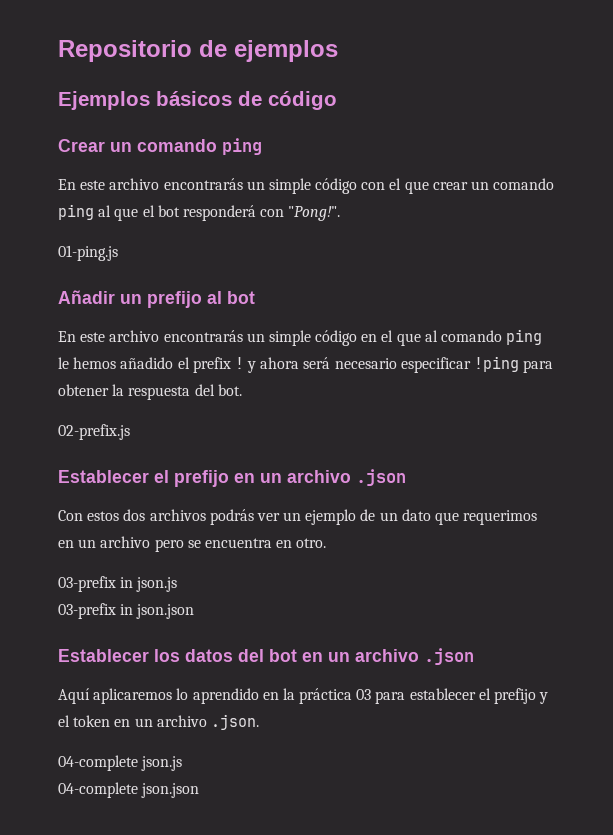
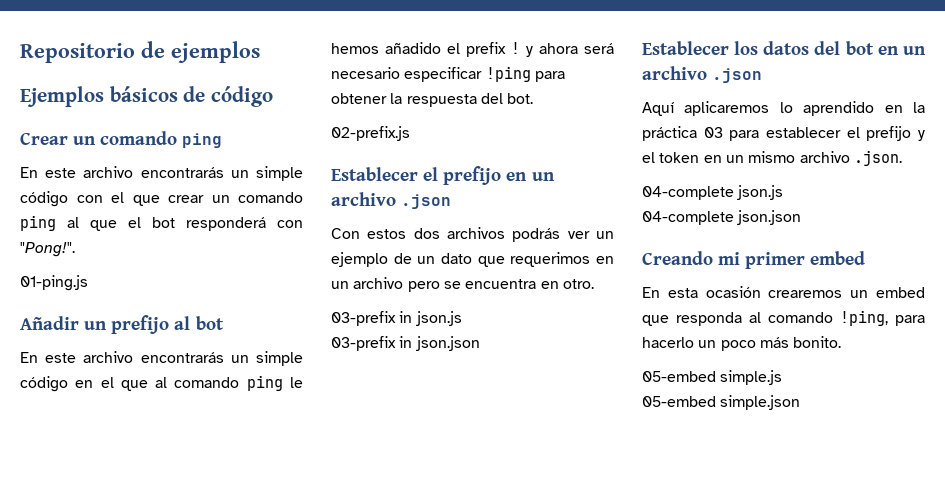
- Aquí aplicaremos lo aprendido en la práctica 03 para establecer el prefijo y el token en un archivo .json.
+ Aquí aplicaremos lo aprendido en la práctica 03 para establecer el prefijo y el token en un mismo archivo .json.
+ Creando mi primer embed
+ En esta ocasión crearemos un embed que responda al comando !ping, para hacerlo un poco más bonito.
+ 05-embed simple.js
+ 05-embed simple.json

### The task
From the line containing "mismo archivo .json." to the last line of the listing, write everything out exactly. Nothing outside that stretch belongs.

### Solution to this problem
+ Aquí aplicaremos lo aprendido en la práctica 03 para establecer el prefijo y el token en un mismo archivo .json.
+ Creando mi primer embed
+ En esta ocasión crearemos un embed que responda al comando !ping, para hacerlo un poco más bonito.
+ 05-embed simple.js
+ 05-embed simple.json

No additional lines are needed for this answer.